A second set of explanations focus on specific urban features that bring people into sustained, close, indoor contact. Public transport networks – a network of crowded, indoor spaces – could be a plausible transmission mechanism (Harris, 2020a). In this view, cities built around cars should fare better than older, denser places. Crowded housing is another candidate, especially multigenerational households and those with household members working in high-contact workplaces (Almagro and Orane-Hutchinson, 2020; Almagro et al., 2020; Fenoll and Grossbard, 2020; Harris, 2020b). This view implies that cases and deaths will be higher in poorer cities, in more crowded neighbourhoods within cities and among groups over-represented in crowded housing (Almagro et al., 2020). In parallel, urban labour markets have increasingly polarised into high-wage ‘knowledge-intensive’ work and low-wage ‘frontline’ service roles (Autor, 2019). While the first set of workers have the means and choice to work at home, the second group often cannot (Adams-Prassl et al., 2020; Dingel and Neiman, 2020). These workers are then exposed both physically and economically – to the virus if they keep working, and to loss of income if they do not (Almagro et al., 2020; Mongey et al., 2020).

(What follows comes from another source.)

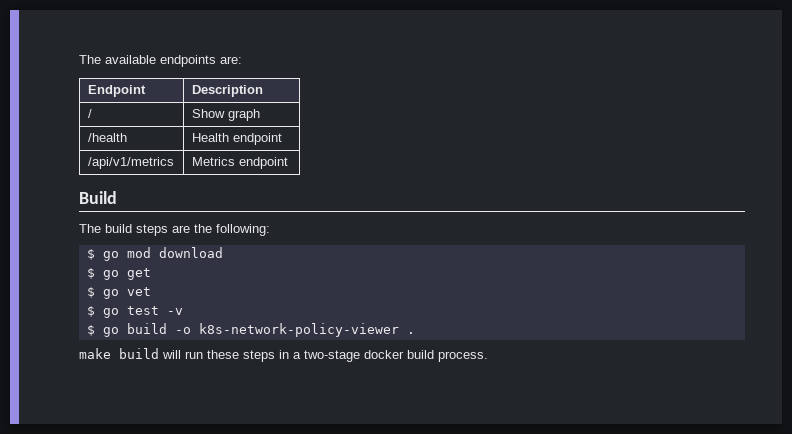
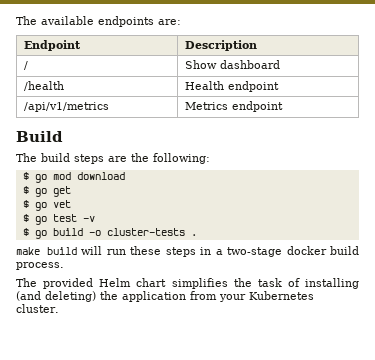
[227,109,260,121] graph -> [220,60,281,69] dashboard
[198,323,399,337] k8s-network-policy-viewer -> [106,228,185,236] cluster-tests
(488, 356) none -> [16,278,359,289] [16,291,314,302] [16,304,59,313] // The provided Helm chart simplifies the task of installing (and deleting) the application from your Kubernetes cluster.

These frameworks place decreasing weight on urban form and structural features, versus spatialised social and labour market inequalities. The latter accounts also highlight the intersection of urban housing, work and demographics, arguing that minority ethnic groups will be disproportionately vulnerable to coronavirus – many minority ethnic groups are poorer than average, and are more likely to be in exposed work, to live in crowded homes (Cevik et al., 2021; Mathur et al., 2020; Nazroo et al., 2020) and to commute by public transport (Almagro et al., 2020).

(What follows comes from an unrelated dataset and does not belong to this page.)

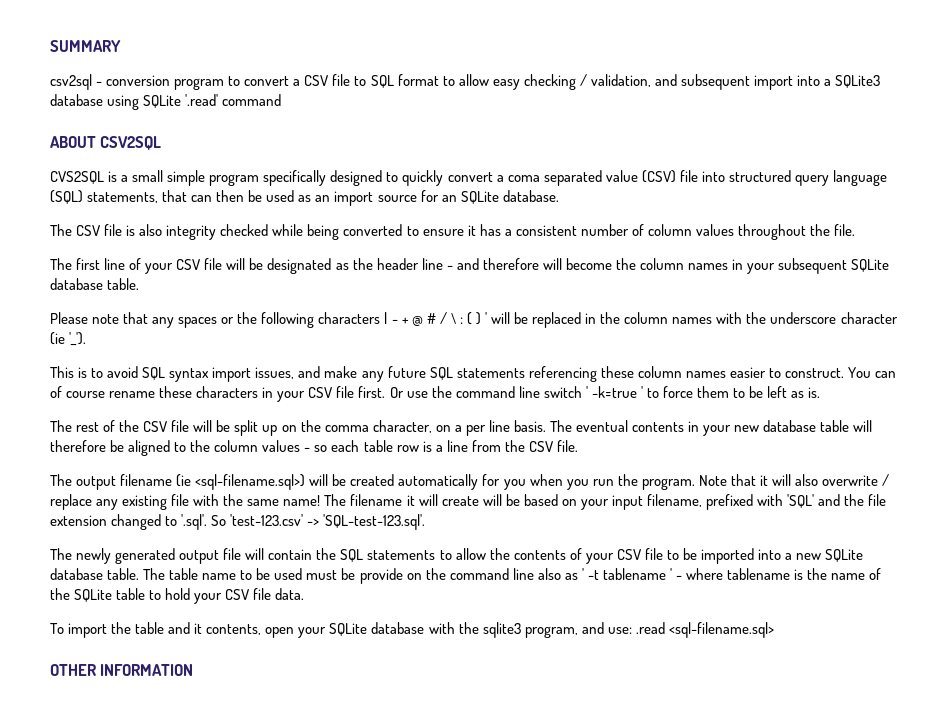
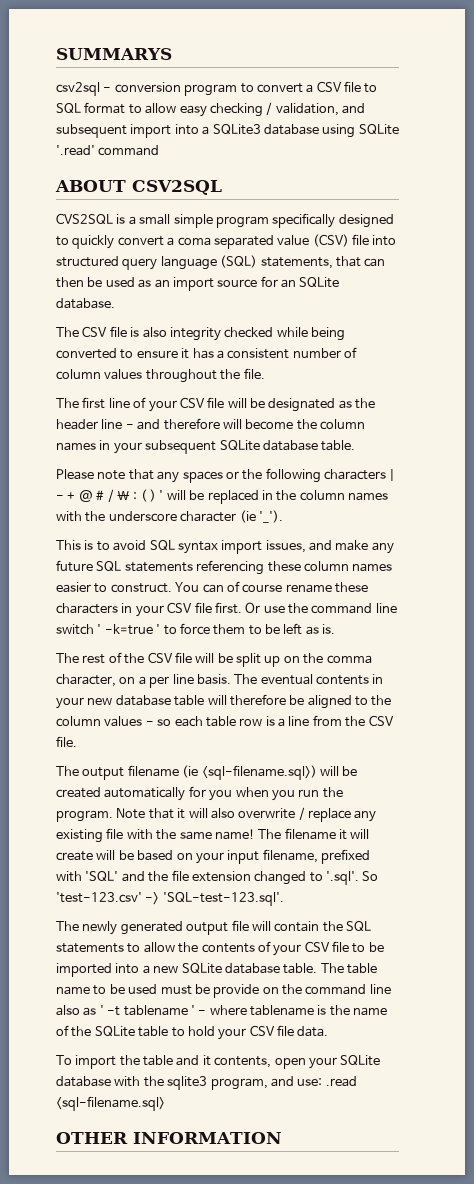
[50,40,121,52] SUMMARY -> [56,48,172,60] SUMMARYS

A third set of theories shift away from urban characteristics altogether, instead emphasising institutions and political leadership (or the lack of it). Recent experience of recent previous pandemics, such as SARS, is likely to shape institutional responses to COVID-19 (Ru et al., 2021). Any systemic weaknesses of national-level governance will amplify poor choices by individual leaders (Gaskell et al., 2020). Given a pandemic’s networked nature, more decentralised health systems might have better public health responses, since – in theory – subnational governments have better local information and can respond faster to changes on the ground. However, this crucially depends on subnational governments’ capacity and resources, which vary widely across countries (Rodríguez-Pose and Burlina, 2021). Since 2008, austerity in many countries has reduced institutional resources, making it harder to adjust to sudden spikes in demand, most notably for healthcare (Cook, 2020; Mazzucato and Kattel, 2020). Austerity may also hobble local government capacity to develop effective public health responses, especially in centralised states like the UK (Dostal, 2020; Kibasi, 2020).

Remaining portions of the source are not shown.